Write recovery is typically achieved by circuits known as bit line loads, which are located on each bit line pair. At the termination of the write cycle the bit line loads either couple the first bit line to the second bit line of the bit line pairs, or couple each bit line to a power supply voltage terminal such as V.sub.DD, or both. If bipolar-CMOS (BICMOS) technology is available, bipolar transistors, which are faster than corresponding CMOS transistors, may be used to precharge corresponding bit line pairs. The precharge voltage is equal to a base biasing signal, such as V.sub.DD, minus a base-to-emitter voltage (V.sub.BE) diode drop of a corresponding bipolar transistor.

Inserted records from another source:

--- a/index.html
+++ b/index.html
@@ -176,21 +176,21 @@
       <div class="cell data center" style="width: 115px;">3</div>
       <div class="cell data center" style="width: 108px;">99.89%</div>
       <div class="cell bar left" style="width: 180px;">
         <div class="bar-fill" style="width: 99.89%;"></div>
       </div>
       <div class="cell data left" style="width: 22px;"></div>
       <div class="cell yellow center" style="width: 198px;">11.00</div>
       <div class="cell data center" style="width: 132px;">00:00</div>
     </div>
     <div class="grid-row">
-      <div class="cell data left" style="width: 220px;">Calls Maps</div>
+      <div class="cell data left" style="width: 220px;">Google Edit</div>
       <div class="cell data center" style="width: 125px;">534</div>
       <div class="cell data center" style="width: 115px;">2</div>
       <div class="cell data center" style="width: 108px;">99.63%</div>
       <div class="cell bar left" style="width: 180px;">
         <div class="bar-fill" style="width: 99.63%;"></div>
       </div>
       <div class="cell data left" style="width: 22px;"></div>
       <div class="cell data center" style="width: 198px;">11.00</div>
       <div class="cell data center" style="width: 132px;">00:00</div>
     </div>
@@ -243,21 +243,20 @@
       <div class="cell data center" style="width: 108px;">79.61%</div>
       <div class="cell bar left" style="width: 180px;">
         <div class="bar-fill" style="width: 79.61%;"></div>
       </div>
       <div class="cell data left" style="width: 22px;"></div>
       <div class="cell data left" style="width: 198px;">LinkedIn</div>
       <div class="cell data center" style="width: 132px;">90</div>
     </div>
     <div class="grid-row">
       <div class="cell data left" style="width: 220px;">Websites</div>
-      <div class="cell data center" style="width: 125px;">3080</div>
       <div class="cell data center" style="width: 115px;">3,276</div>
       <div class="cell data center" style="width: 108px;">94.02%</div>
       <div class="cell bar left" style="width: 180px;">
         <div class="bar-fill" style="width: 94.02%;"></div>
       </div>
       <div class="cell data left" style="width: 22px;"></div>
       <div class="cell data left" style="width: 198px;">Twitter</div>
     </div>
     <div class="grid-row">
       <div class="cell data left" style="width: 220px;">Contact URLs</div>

However, during the write cycle, a data input buffer provides a relatively large differential signal on the bit lines in order to overwrite the contents of a selected memory cell. The differential voltage may exceed 3 volts. Since the biasing signal provided to the bases of the bipolar transistors in the bit line loads is at a logic low during the write cycle, a large reverse bias may be developed on the base-emitter junctions of the bipolar transistors. Bipolar transistors degrade in the reverse biased condition and as reverse bias increases, the amount of degradation increases. Therefore using bipolar transistors is subject to reliability problems in that the transistors may degrade over time, ultimately resulting in a failure of the memory.